La música de la radio
se pierde en la atmósfera del taller. Vicente intenta concentrarse en el papel
blanco. A veces, los recuerdos recorren afiebrados laberintos mentales para
hurgar obsesivamente como mulitas en el fondo de un pozo; un pozo profundo en
el centro de la Tierra.
Su psiquiatra cree que
los talleres de arteterapia ayudan a sus pacientes a atravesar los traumas que
los aquejan porque, según él, todo proceso catártico y creativo es sanador. Dos
o tres veces por semana, los internos del neurosiquiátrico asisten al taller de
arte. Vicente ha logrado garabatear unas inconexas manchas amarillas y rojas y
se alegra. Quizás la próxima vez, cuando las vuelva a contemplar con
detenimiento, se sorprenda de lo que ha logrado o tal vez lo borrará todo y
comenzará de nuevo.
Entonces Vicente toma
con mucho cuidado un pincel grueso y lo moja en la paleta de colores para,
luego, desparramar el pigmento pringoso, poco maleable, por el papel enhiesto,
que se mantiene así porque está sujeto a un atril destartalado que, debido a la
presión que ejerce el brazo sobre la hoja, se balancea hacia los costados.
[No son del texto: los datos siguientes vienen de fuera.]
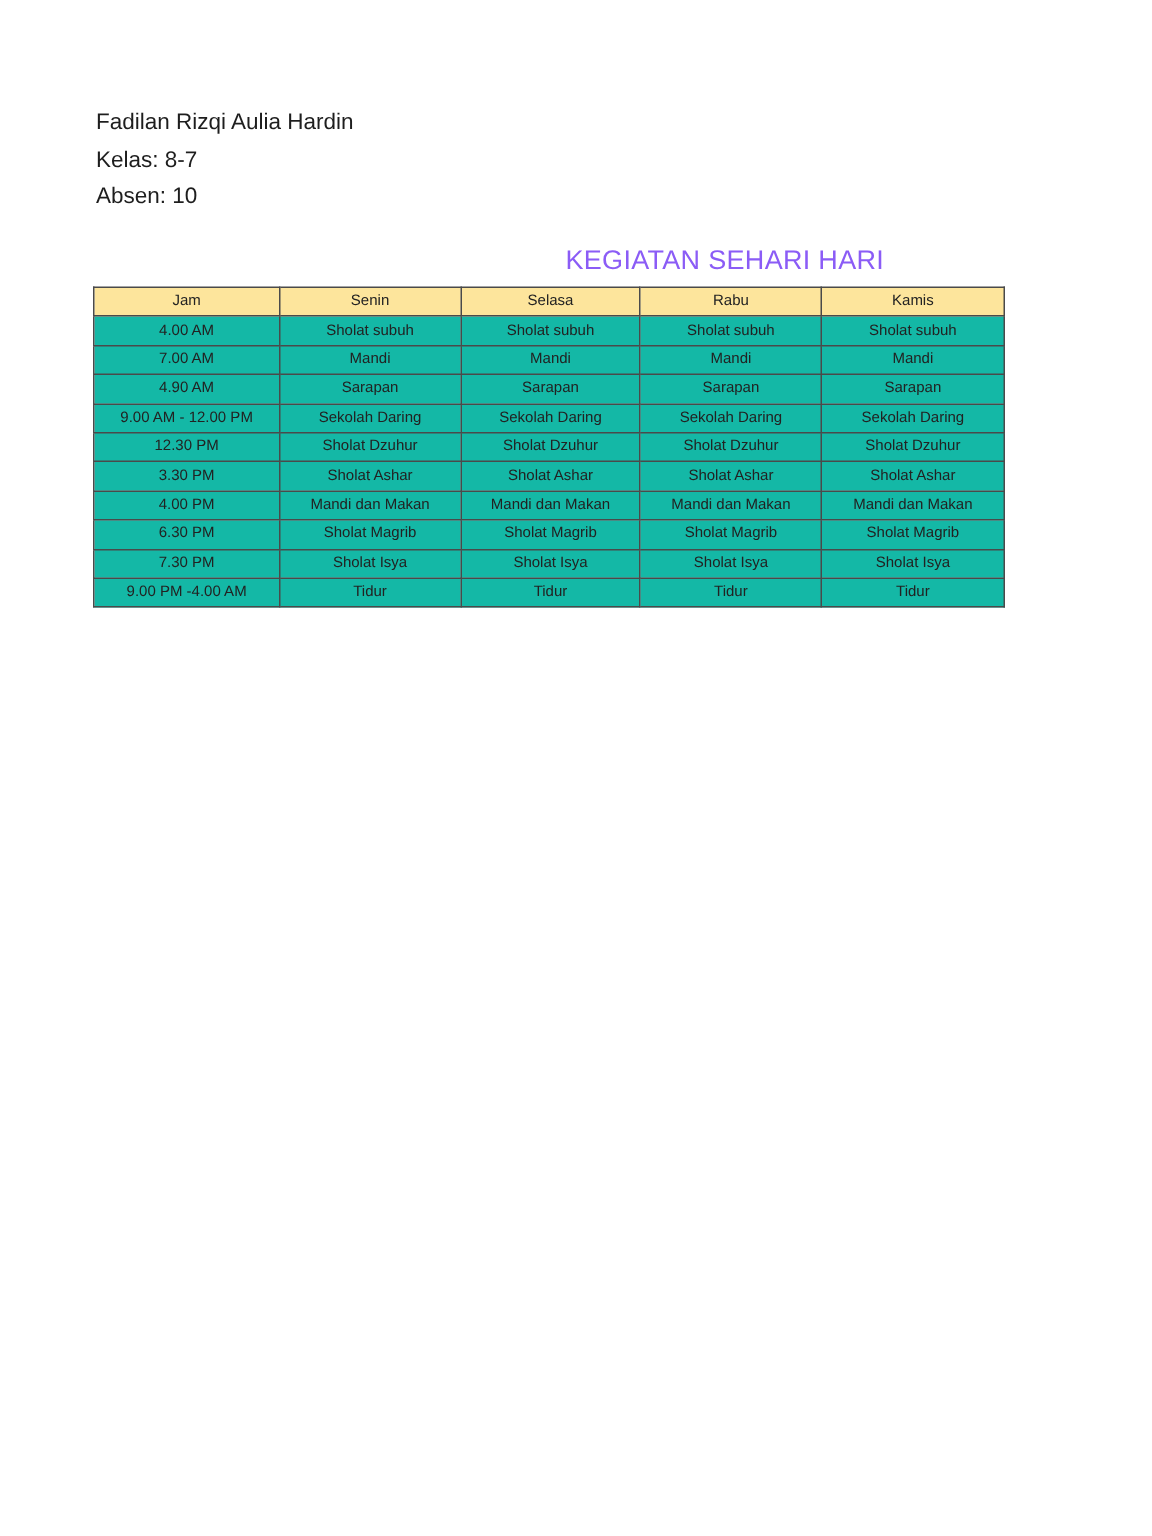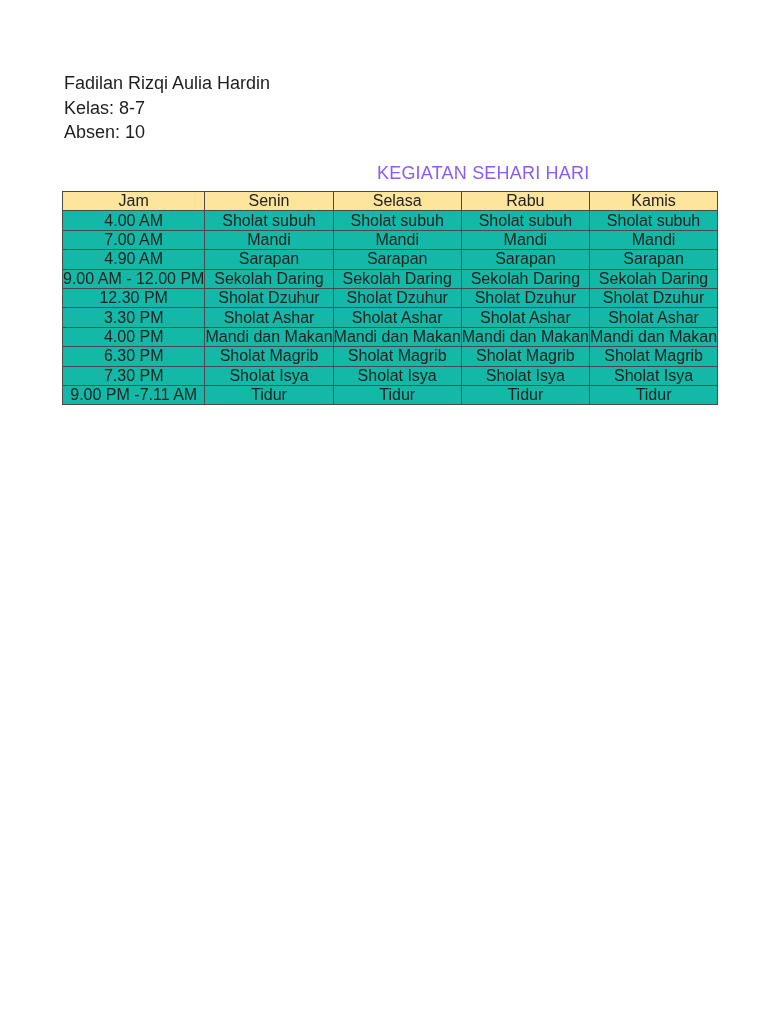--- a/index.html
+++ b/index.html
@@ -4,7 +4,7 @@
 <style>
   html, body { margin:0; padding:0; background:#ffffff; }
   body { width:768px; height:1024px; position:relative; overflow:hidden; font-family:"Liberation Sans", sans-serif; color:#1a1a1a; }
-  .info { position:absolute; left:64px; font-size:18px; color:#1e1e1e; }
+  .info { position:absolute; left:64px; font-size:15px; color:#1e1e1e; }
   .info.l1 { top:73px; }
   .info.l2 { top:98px; }
   .info.l3 { top:122px; }

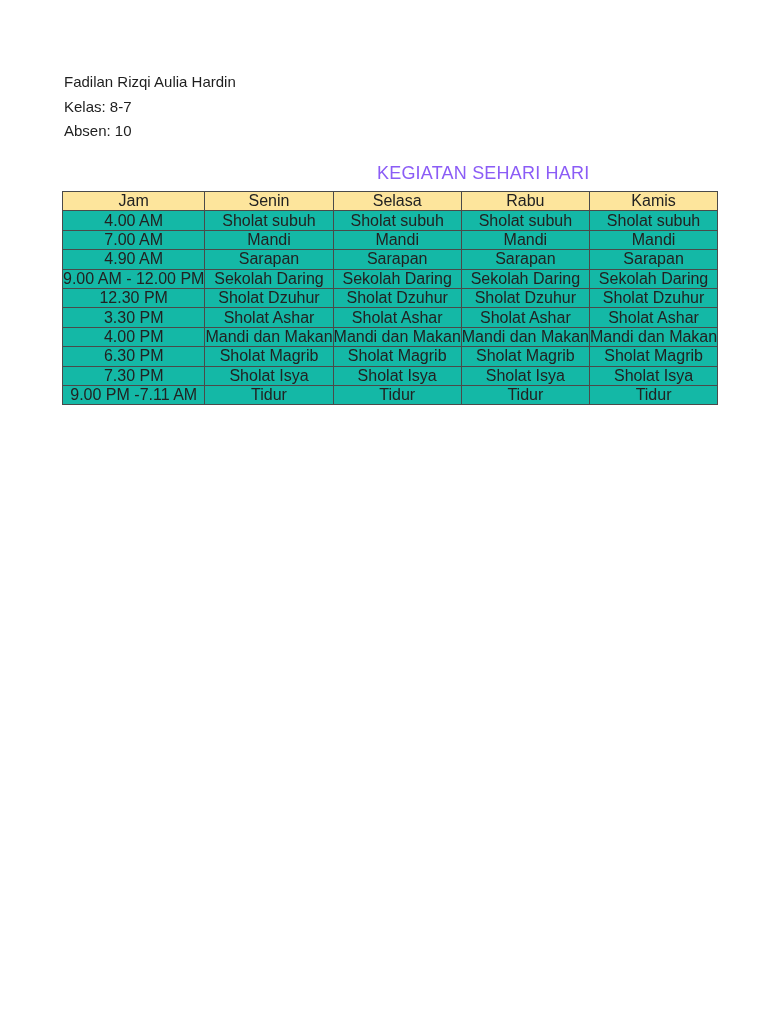--- a/index.html
+++ b/index.html
@@ -9,7 +9,7 @@
   .info.l2 { top:98px; }
   .info.l3 { top:122px; }
   .title { position:absolute; left:377px; top:163px; font-size:18px; color:#8b5cf6; letter-spacing:0.2px; }
-  table { position:absolute; left:62px; top:191px; border-collapse:collapse; width:608px; font-size:16px; }
+  table { position:absolute; left:62px; top:191px; border-collapse:collapse; width:608px; font-size:10px; }
   th, td { border:1px solid #4a4a4a; text-align:center; padding:0; height:18.4px; line-height:18px; white-space:nowrap; }
   th { background:#fde59c; font-weight:normal; color:#222; }
   td { background:#14b8a6; color:#222; }

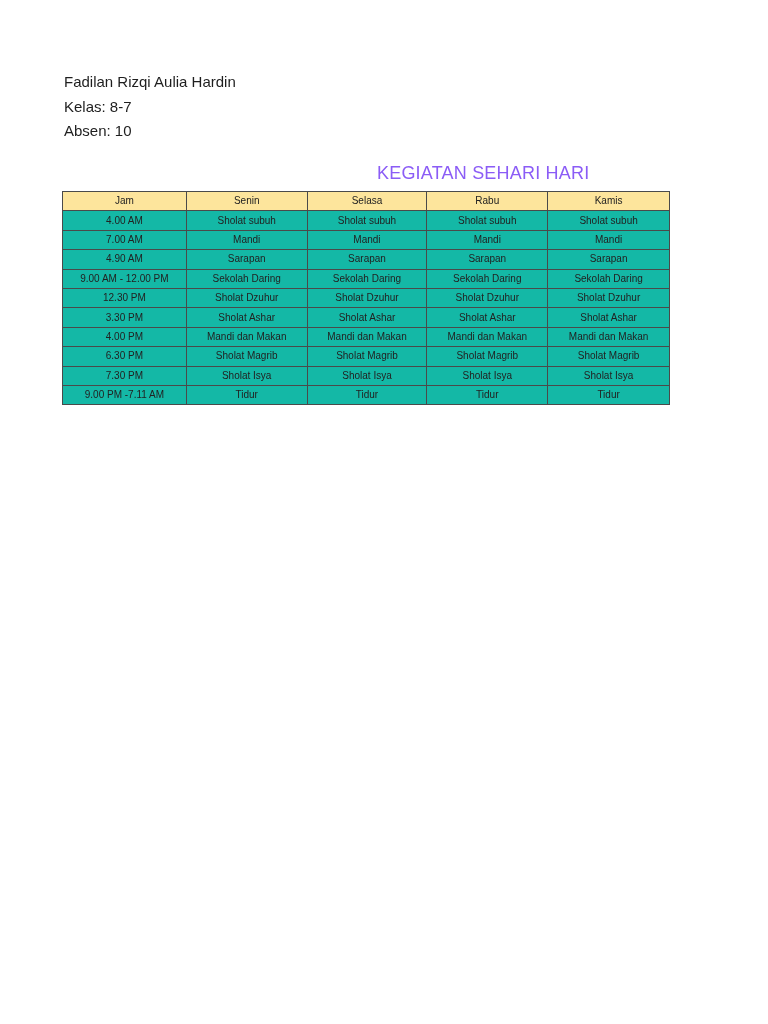--- a/index.html
+++ b/index.html
@@ -106,7 +106,7 @@
         <td>Sholat Isya</td>
       </tr>
       <tr>
-        <td>9.00 PM -7.11 AM</td>
+        <td>9.00 PM -4.00 AM</td>
         <td>Tidur</td>
         <td>Tidur</td>
         <td>Tidur</td>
Pero
hace equilibrio, no llega a caerse.
Las primeras manchas
intentan juntarse para dar forma a un cuerpo, un cuerpo joven. Vicente cierra
los ojos para imaginar las curvas, la superficie tersa de la piel: una piel
suave y firme.
Extiende el brazo hacia
adelante y pinta en el aire lo que sus ojos, cerrados con fuerza, y el recuerdo
le devuelven, confusamente.
Entonces puede ver,
aunque tenga los ojos cerrados, los detalles de la epidermis: unos pequeños
vellos rubios erizados en el antebrazo izquierdo; una antigua cicatriz en la
pantorrilla derecha, seguramente, producto de un accidente con la cadena de una
bicicleta, porque los eslabones han quedado levemente marcados, aunque nítidos.
Y de pronto, una
nebulosa le arrebata la imagen y desaparece repentinamente. Abre los ojos y se
da cuenta de que no ha quedado nada en la hoja, sólo las primeras manchas,
aquellas que intentaban juntarse, porque ha estado pintando en el aire y en su
memoria.
La música de la radio
vuelve, de pronto y con más volumen, a
la atmósfera del taller y, como por arte de magia, le gana terreno a los demás
sonidos: los alaridos frenéticos de Jacinto, la voz del coordinador intentando
poner orden a la situación, las voces de los demás internos, el pitido lejano
del tren de cargas, el obsesivo sonido que generan los pinceles insistiendo en
las hojas: las cerdas endurecidas, que han sido usadas cientos de veces, raspan
el papel, también duro y poco absorbente, una y otra vez, sin cesar.
Vicente se asoma a la
ventana y contempla el parque. Por momentos le parece ver a Cielo que corre, a
todo lo que da, en dirección al taller, pero luego se esfuma. Momentáneamente,
él cree tener un tema para su cuadro: pintará a su perrita coker corriendo por un parque inmenso, lleno de flores monstruosas
y animales salvajes que se despedazan unos a otros sin piedad. En aquel momento,
Cielo vuelve a correr a su encuentro como cuando él era chico. Ahora, puede
oler el pasto mojado por el rocío de la mañana y el perfume artificial de los
diluyentes, de los aceites y pigmentos.
Piensa, fugazmente, en
su familia. Trata de recordarlos, pero abandona el pensamiento y mira una vez
más por la ventana.
Cuando el coordinador
ha logrado poner un poco de orden y todo parece volver a la normalidad; Vicente
se aleja de la ventana, vuelve a su cuadro y observa detenidamente las manchas,
aquellas primeras manchas que intentaban juntarse. La nueva luz, el sol más
intenso del mediodía, logra un efecto revelador: distingue en las máculas un
surco de agua roja, una zanja de agua oscura y barro.